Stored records
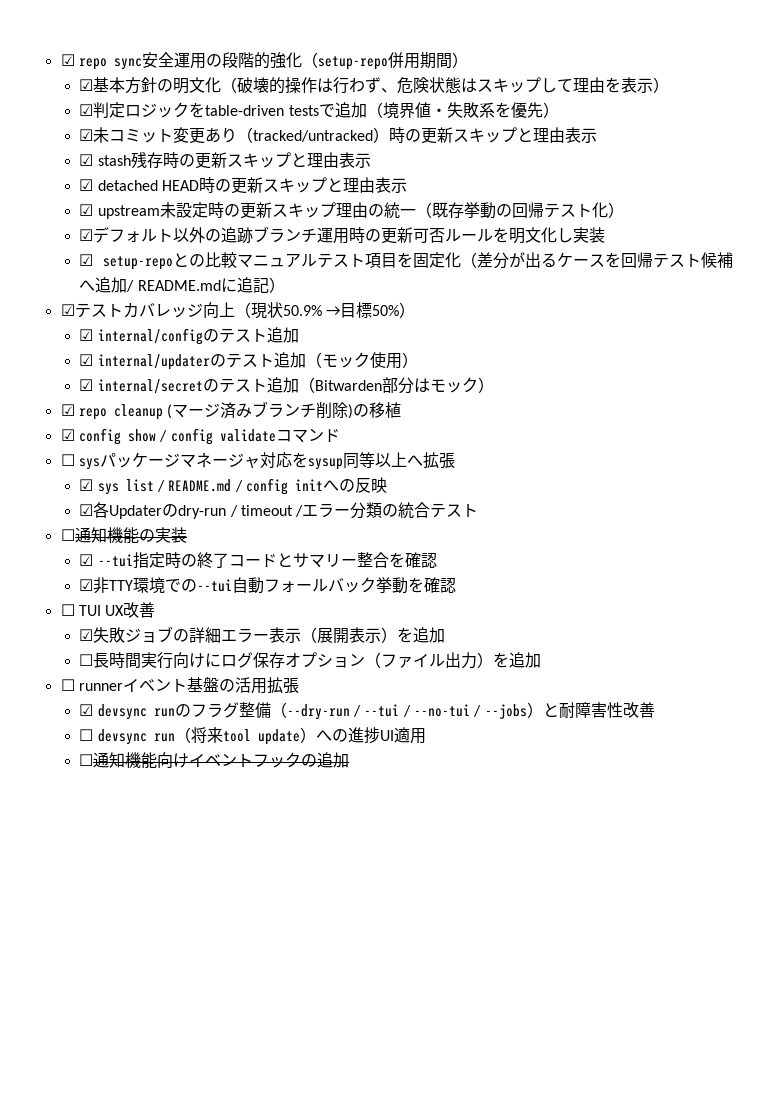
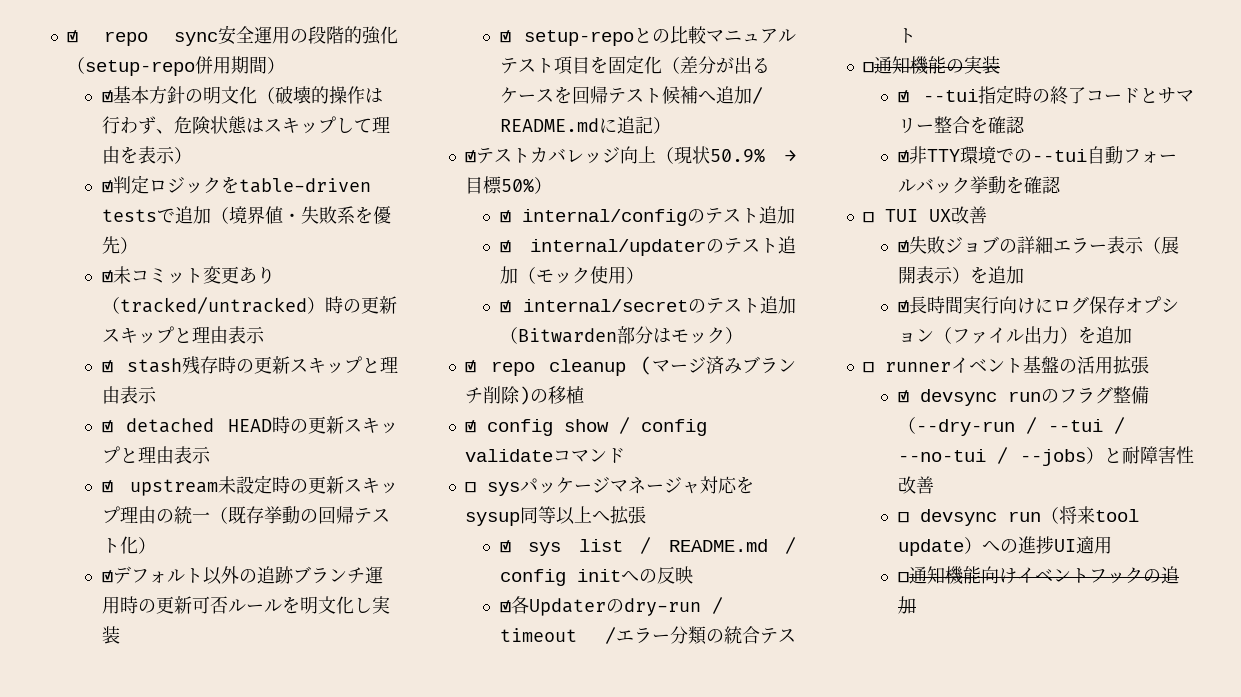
- ☐長時間実行向けにログ保存オプション（ファイル出力）を追加
+ ☑長時間実行向けにログ保存オプション（ファイル出力）を追加

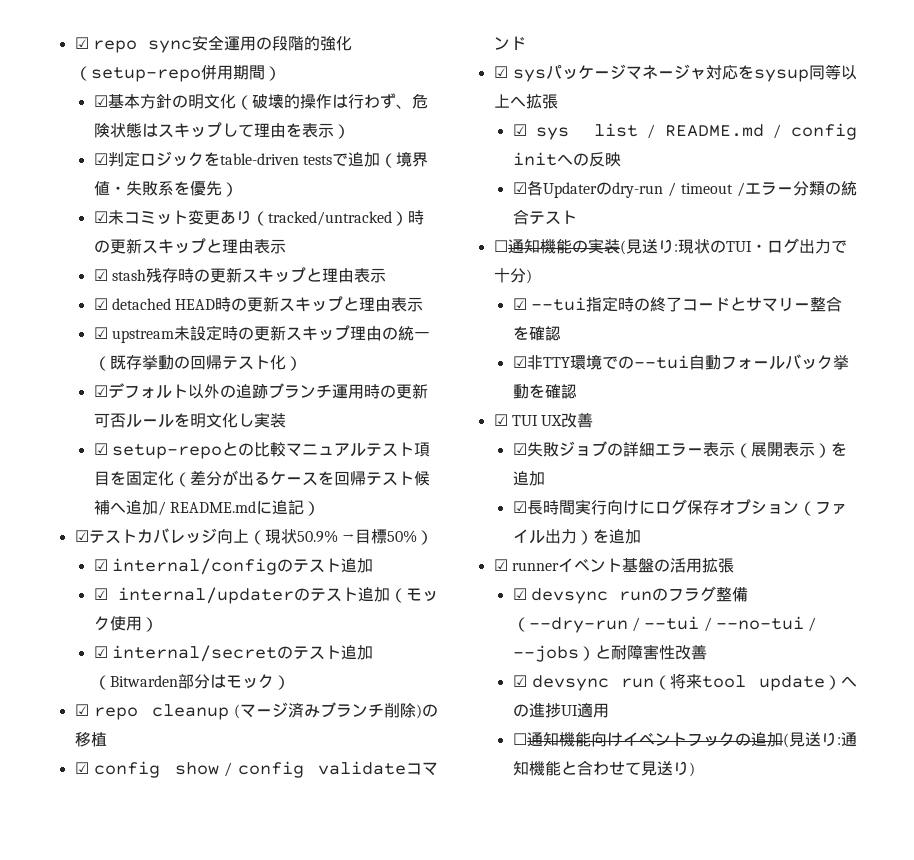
- ☐ sysパッケージマネージャ対応をsysup同等以上へ拡張
+ ☑ sysパッケージマネージャ対応をsysup同等以上へ拡張
- ☐通知機能の実装
+ ☐通知機能の実装(見送り:現状のTUI・ログ出力で十分)
- ☐ TUI UX改善
+ ☑ TUI UX改善
- ☐ runnerイベント基盤の活用拡張
+ ☑ runnerイベント基盤の活用拡張
- ☐ devsync run（将来tool update）への進捗UI適用
+ ☑ devsync run（将来tool update）への進捗UI適用
- ☐通知機能向けイベントフックの追加
+ ☐通知機能向けイベントフックの追加(見送り:通知機能と合わせて見送り)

■ **Work task**:
Only lines containing the string "sysパッケージマネージャ対応をsysup同等以上へ拡張" are needed. Pull each of them out of the records above.

■ **Result of this exercise**:
- ☐ sysパッケージマネージャ対応をsysup同等以上へ拡張
+ ☑ sysパッケージマネージャ対応をsysup同等以上へ拡張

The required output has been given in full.